Jordan form and basis for 5 x 5 matrix

Question

Is anybody able to explain the solution to part c of this question above? I don't understand how the characteristic polynomial was determined, or how the basis was found.

Answer 1

First of all, from examining simple linear combinations of $A$’s columns, we can quickly see that its rank is at most two. In addition, its first two rows are obviously linearly independent, hence its rank is exactly two. So, we know that it has zero as an eigenvalue with geometric multiplicity $3$, and therefore that $x^3$ divides its characteristic polynomial.

Since the matrix is also traceless, instead of computing the characteristic polynomial directly as $\det(\lambda I-A)$, the solution makes a leap of faith (or uses insider knowledge) and guesses that $A$ might be nilpotent. Since we know that the geometric multiplicity of $0$ is three, this only requires checking at most $A^2$ and $A^3$. I’m not sure that this really saves that much work over the general method, though.

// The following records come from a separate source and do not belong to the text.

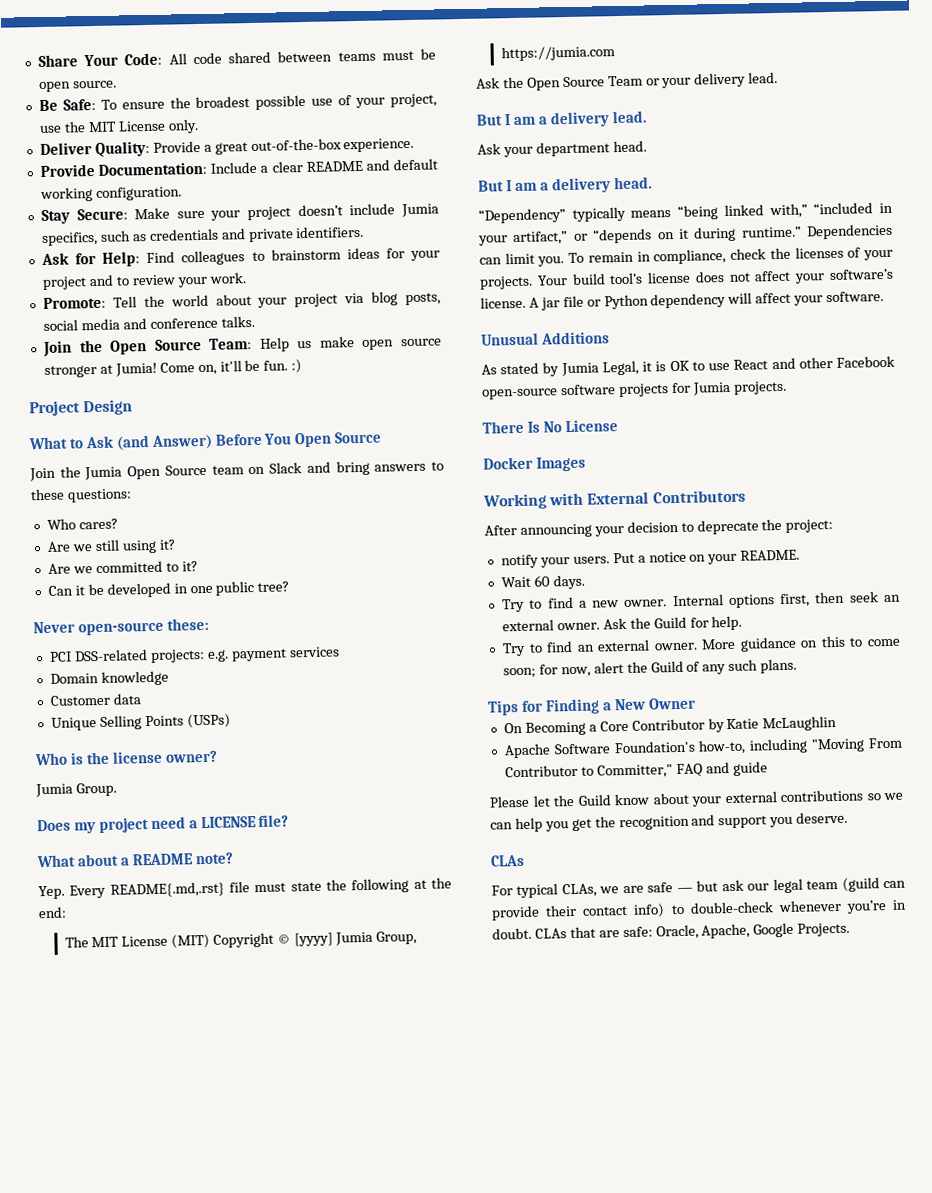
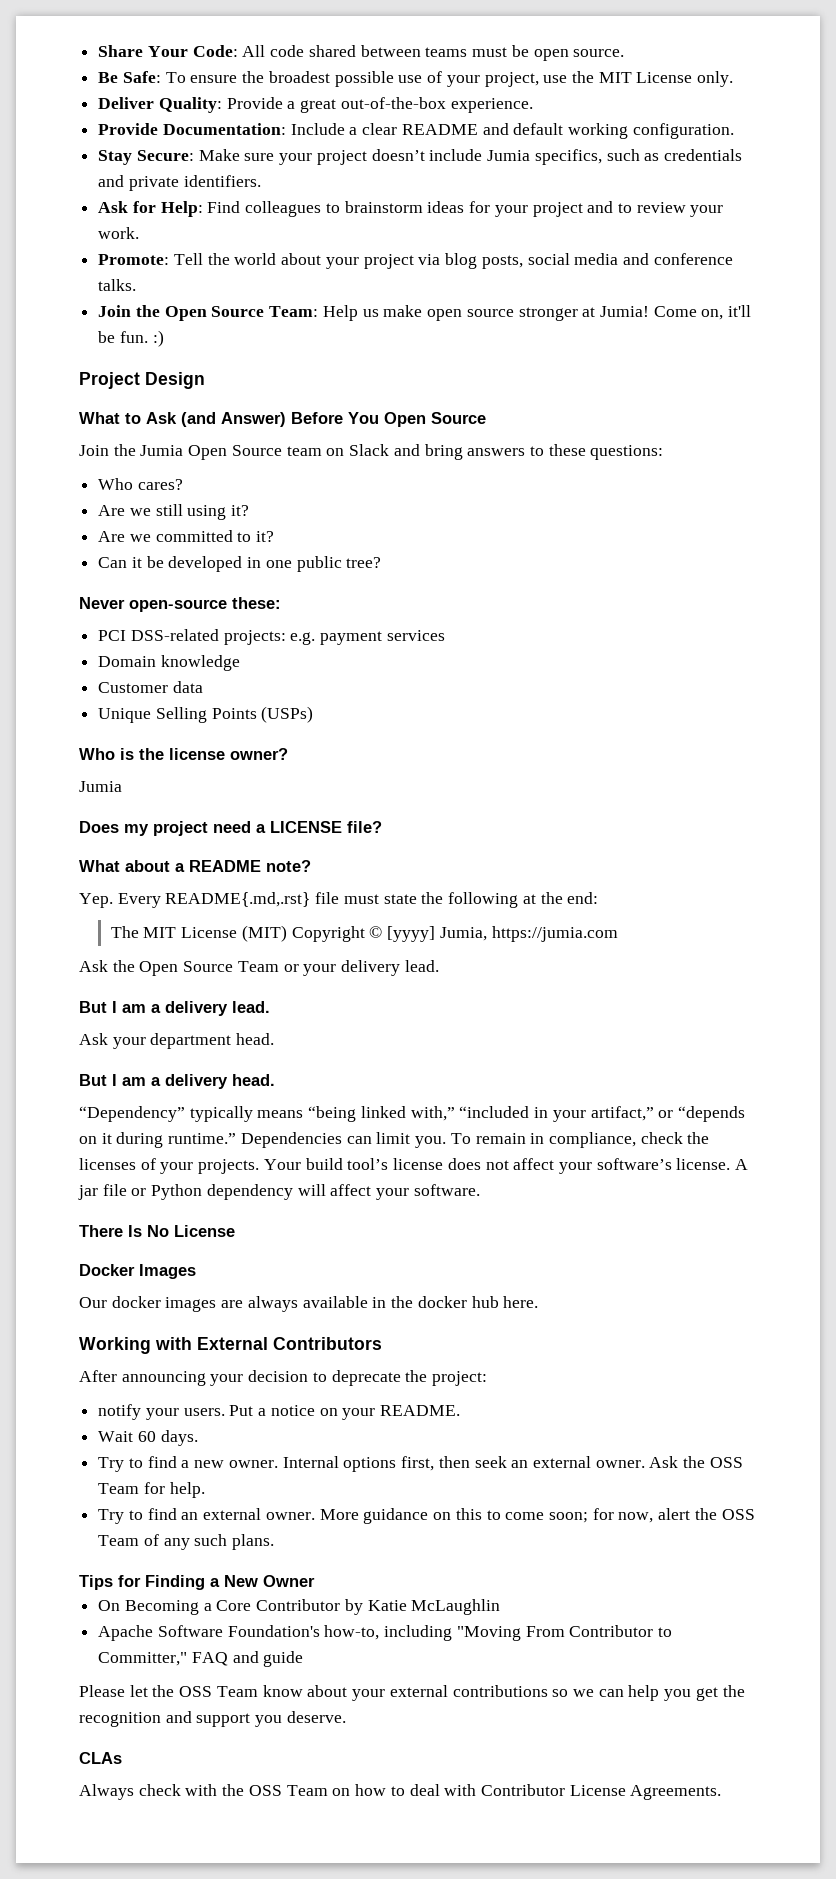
[75,782,117,797] Group. -> (122, 786) none
[334,931,417,946] Jumia Group, -> [439,927,487,941] Jumia,
[481,331,610,346] [481,355,895,377] [482,380,787,400] // Unusual Additions // As stated by Jumia Legal, it is OK to use React and other Facebook open-source software projects for Jumia projects. -> (480, 1190) none
(586, 464) none -> [79,1296,539,1312] // Our docker images are always available in the docker hub here.
[653,616,687,629] Guild -> [709,1457,743,1468] [98,1483,140,1494] OSS Team
[650,660,684,673] Guild -> [721,1509,755,1520] [98,1535,140,1546] OSS Team
[577,794,611,806] Guild -> [179,1686,258,1697] OSS Team
[491,877,906,899] [491,899,907,921] [492,922,851,940] For typical CLAs, we are safe — but ask our legal team (guild can provide their contact info) to double-check whenever you’re in doubt. CLAs that are safe: Oracle, Apache, Google Projects. -> [79,1784,722,1800] Always check with the OSS Team on how to deal with Contributor License Agreements.

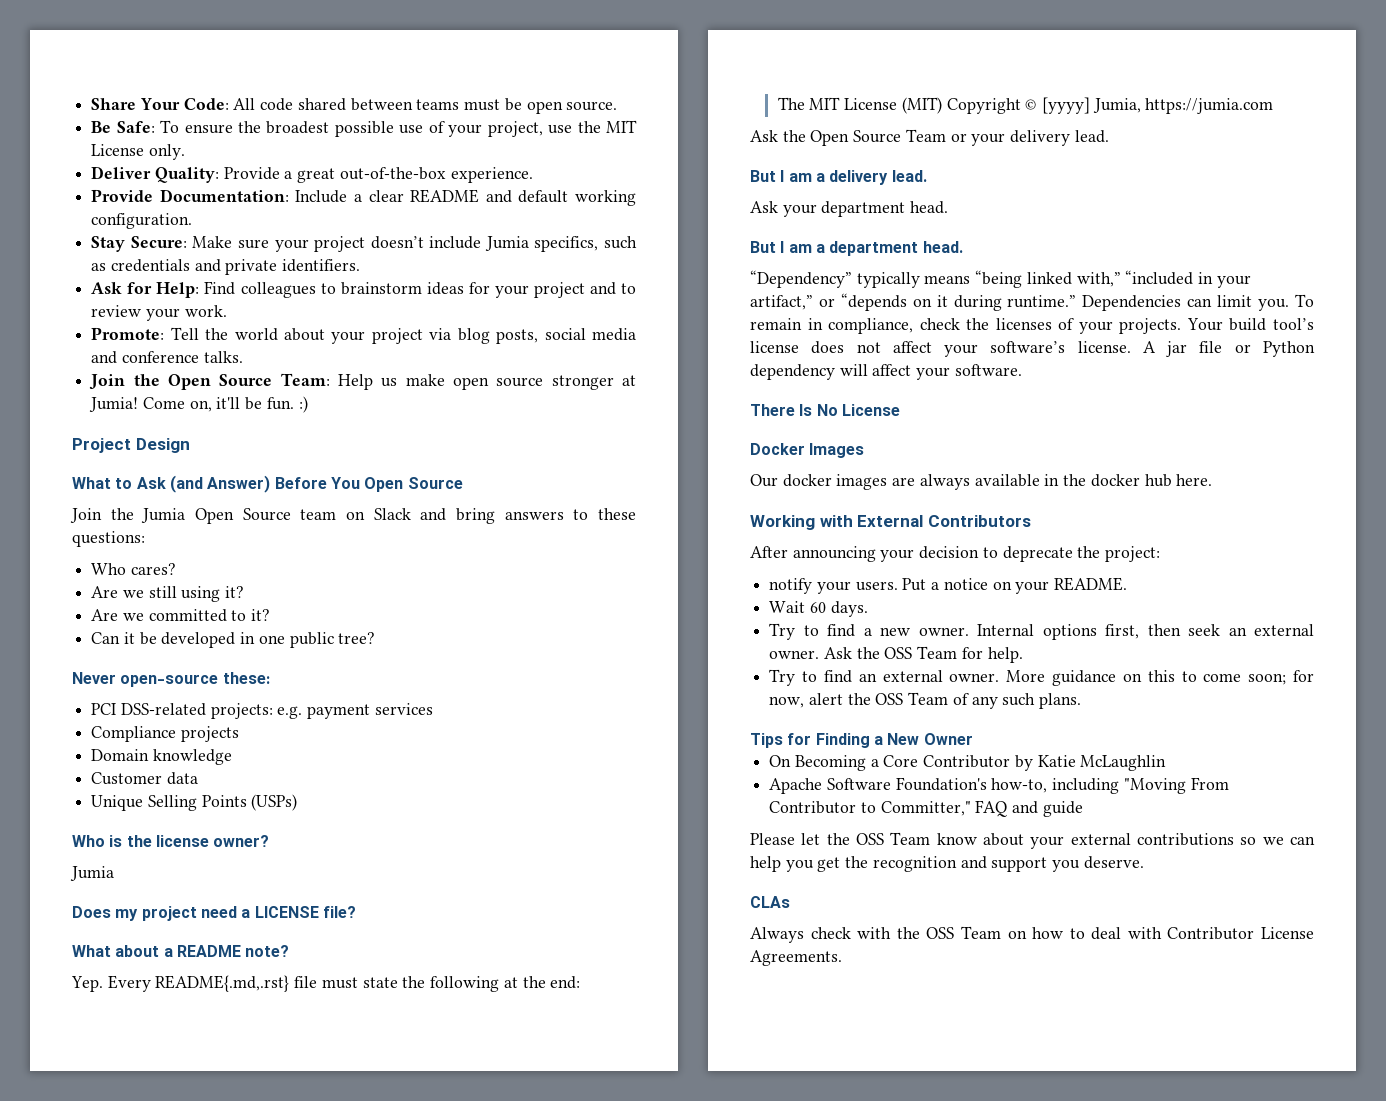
(445, 635) none -> [91,726,239,742] // Compliance projects
[165,1074,228,1089] delivery -> [829,241,919,256] department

As we see in the solution, $A^2\ne0$ but $A^3=0$, so the matrix is indeed nilpotent. Nilpotent matrices only have $0$ as an eigenvalue, which gives us the characteristic polynomial $x^5$, with minimal polynomial $x^3$. It looks like this text uses $\det(A-\lambda I)$ instead of $\det(\lambda I-A)$, which is why the book solution has $(-x)^5$ instead. The latter equivalent definition guarantees a monic polynomial for any order matrix.

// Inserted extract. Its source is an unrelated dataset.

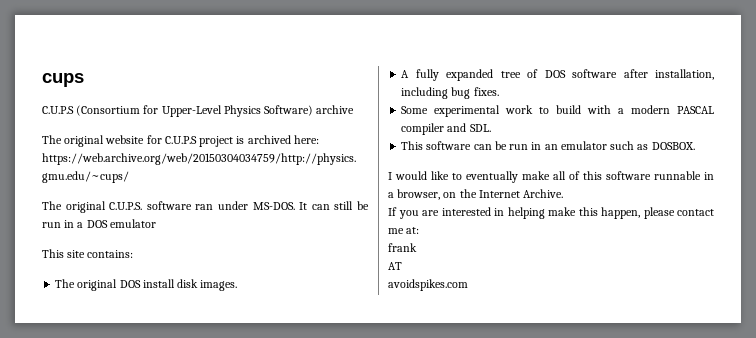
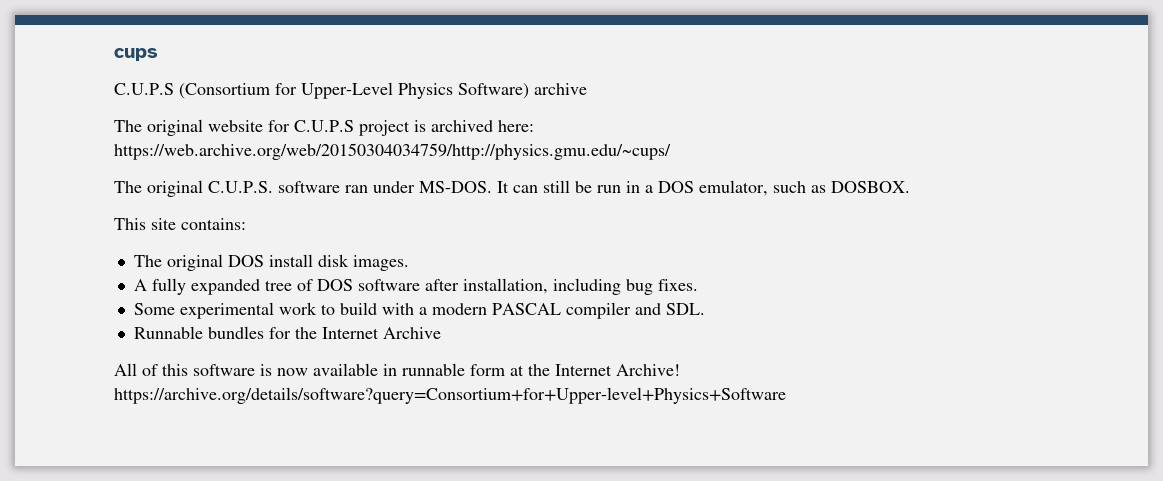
[109,219,156,228] emulator -> [699,180,910,196] emulator, such as DOSBOX.
[401,141,695,150] [388,171,714,183] [388,189,564,200] [388,207,714,219] [388,227,420,234] [388,243,417,252] [388,262,402,270] [388,279,468,291] This software can be run in an emulator such as DOSBOX. // I would like to eventually make all of this software runnable in a browser, on the Internet Archive. // If you are interested in helping make this happen, please contact me at: // frank // AT // avoidspikes.com -> [133,326,441,339] [114,363,680,376] [114,387,786,404] Runnable bundles for the Internet Archive // All of this software is now available in runnable form at the Internet Archive! https://archive.org/details/software?query=Consortium+for+Upper-level+Physics+Software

The solution proceeds conventionally from there. There’s only one nontrivial Jordan block, so a simple-looking vector that’s not in $\ker(A^2)$ is chosen to start the chain. After that, the remaining two basis vectors are found by inspection. The first two columns of $A$ are equal, so $\mathbf e_1-\mathbf e_2$ is a null vector of $A$, as is $\mathbf e_5$ because the last column is zero. You should verify that the three vectors in the Jordan chain together with these two are linearly independent.